# 1 Imports and inputs

### 1.1 Import packages

In [1]:
import io, os, sys, types
import datetime
import glob
import gdxpds as gp
import pandas as pd
import numpy as np

### 1.2 User inputs

In [2]:
filetype_input = 'gdx' #Choose input file type: 'gdx' or 'csv'
gams_dir = 'C:/GAMS/win64/28.2'
markets = ['DayAhead'] #Choose from: 'DayAhead', 'Balancing', 'FullYear', 'Investment'
output_name = 'TrialRunsOctober'
output_type = ['csv', 'Excel'] #Choose desired output type, from: 'Excel' or 'csv' (or both)

### 1.3 Read which are relevant variables + files

In [3]:
# select which variables should be displayed
include_file = pd.read_csv('.\input\include.csv', encoding='utf8')

# drop all variables that shall NOT be included and set the index to the
# variable names
include_file = include_file[include_file.include == 'YES']
del include_file['include']
include_file = include_file.set_index('variable')

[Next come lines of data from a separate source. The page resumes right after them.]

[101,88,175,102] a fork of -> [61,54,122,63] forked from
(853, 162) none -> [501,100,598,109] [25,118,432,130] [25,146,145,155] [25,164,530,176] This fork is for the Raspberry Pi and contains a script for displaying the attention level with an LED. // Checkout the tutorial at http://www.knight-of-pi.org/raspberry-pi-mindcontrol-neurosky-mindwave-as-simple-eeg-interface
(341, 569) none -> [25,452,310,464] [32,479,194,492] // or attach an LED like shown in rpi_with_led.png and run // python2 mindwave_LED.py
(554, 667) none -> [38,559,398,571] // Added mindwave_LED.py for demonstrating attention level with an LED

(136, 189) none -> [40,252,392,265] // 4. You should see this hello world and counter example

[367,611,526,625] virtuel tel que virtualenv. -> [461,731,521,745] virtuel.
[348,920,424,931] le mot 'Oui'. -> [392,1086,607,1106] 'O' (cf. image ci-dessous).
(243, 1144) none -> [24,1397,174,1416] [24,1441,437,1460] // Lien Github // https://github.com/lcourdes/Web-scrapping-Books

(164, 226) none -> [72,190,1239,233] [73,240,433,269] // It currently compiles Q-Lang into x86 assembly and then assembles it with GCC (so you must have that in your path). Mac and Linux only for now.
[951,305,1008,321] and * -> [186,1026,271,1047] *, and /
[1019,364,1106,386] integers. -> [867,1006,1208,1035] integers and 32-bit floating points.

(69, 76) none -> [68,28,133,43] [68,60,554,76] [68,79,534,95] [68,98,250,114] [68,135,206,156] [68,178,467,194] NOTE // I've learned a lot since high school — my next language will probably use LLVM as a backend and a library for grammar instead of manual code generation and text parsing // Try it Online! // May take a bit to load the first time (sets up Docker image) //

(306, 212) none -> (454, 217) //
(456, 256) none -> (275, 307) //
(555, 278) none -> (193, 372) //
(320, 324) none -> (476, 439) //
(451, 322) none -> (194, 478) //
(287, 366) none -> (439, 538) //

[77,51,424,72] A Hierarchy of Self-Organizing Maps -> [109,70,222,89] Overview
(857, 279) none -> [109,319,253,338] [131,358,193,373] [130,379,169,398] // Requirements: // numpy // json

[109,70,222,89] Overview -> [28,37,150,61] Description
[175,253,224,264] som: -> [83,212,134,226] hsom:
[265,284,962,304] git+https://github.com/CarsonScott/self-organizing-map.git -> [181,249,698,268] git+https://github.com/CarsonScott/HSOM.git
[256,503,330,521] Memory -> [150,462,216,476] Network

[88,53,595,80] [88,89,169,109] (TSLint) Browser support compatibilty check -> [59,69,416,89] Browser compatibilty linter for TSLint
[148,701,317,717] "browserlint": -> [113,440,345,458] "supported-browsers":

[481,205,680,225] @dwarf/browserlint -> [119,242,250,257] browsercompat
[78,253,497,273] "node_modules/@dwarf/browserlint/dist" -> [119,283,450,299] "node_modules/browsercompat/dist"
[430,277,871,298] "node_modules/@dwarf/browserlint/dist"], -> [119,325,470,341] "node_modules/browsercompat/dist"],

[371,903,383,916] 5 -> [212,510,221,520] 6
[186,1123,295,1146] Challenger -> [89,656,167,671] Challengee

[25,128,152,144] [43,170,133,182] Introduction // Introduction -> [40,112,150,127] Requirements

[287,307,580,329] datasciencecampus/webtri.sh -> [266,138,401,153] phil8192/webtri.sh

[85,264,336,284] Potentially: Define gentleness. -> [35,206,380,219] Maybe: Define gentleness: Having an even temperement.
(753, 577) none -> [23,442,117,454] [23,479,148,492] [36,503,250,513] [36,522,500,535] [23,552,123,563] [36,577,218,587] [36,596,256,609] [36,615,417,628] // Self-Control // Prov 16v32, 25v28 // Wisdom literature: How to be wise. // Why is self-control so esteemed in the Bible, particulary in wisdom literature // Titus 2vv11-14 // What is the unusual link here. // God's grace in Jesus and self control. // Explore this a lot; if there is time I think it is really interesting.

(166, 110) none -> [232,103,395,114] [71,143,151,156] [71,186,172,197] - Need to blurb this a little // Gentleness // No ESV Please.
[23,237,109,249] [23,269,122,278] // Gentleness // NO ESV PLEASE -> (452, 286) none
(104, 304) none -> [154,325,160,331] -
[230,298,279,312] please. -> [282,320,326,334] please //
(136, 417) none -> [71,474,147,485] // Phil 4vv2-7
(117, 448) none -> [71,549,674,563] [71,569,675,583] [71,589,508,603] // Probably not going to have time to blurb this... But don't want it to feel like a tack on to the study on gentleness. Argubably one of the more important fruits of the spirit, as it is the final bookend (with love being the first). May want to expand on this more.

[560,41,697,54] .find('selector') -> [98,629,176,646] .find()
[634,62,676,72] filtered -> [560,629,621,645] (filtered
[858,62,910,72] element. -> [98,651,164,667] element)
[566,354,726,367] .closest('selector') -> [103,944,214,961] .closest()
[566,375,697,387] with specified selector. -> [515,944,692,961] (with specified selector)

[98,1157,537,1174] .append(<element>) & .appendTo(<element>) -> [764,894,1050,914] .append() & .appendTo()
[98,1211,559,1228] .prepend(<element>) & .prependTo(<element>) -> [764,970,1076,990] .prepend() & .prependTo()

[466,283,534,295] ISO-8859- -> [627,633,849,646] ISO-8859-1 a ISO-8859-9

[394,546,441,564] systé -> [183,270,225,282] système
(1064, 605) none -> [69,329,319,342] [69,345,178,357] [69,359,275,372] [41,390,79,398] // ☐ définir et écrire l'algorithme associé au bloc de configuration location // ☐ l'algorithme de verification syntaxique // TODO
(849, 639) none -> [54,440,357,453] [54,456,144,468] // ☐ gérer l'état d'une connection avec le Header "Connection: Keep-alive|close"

# list of all variable names
var_list = list(include_file.index)

### 1.4 Create column names dictionary

In [4]:
df_colnames = pd.read_csv('.\input\Dict_column_names.csv')
dict_colnames = dict(zip(df_colnames['Old'], df_colnames['New']))

# 2 Processing

### 2.1 Function 1: reading gdx-files

In [5]:
def df_creation(gdx_file, varname):
    df = pd.DataFrame()
    if '_' in gdx_file:
            # if yes: extract scenario name from gdx filename
        scenario = gdx_file.split('_', 3)[-3]
        year = gdx_file.split('_', 3)[-2]
        subset = gdx_file.split('_', 3)[-1][:-4]
        market = gdx_file.split('\\', 1)[0].split('/',3)[-1]
    else:
           # if no: use nan instead
        scenario = 'nan'

    # create empty temporary dataframe and load the gdx data into it
    temp = pd.DataFrame()
    temp = gp.to_dataframe(gdx_file, varname, gams_dir=gams_dir,
                           old_interface=False)

    # add a scenario column with the scenario name of the current iteration
    temp['Scenario'] = scenario
    temp['Market']  = market
    temp['run'] = scenario + '_' + year + '_' + subset
    
    # rearrange the columns' order
    cols = list(temp.columns)
    cols = [cols[-1]] + cols[:-1]
    temp = temp[cols]

    # concatenate the temporary dataframe to the preceeding data
    df = pd.concat([df, temp], sort=False)
    return df

### 2.2 Use function 1 to read data

In [6]:
runs = list()
gdx_file_list = list()

# directory to the input gdx file(s)
for market in markets:
    gdx_file_list = gdx_file_list + glob.glob('./input/results/'+ market + '/*.gdx')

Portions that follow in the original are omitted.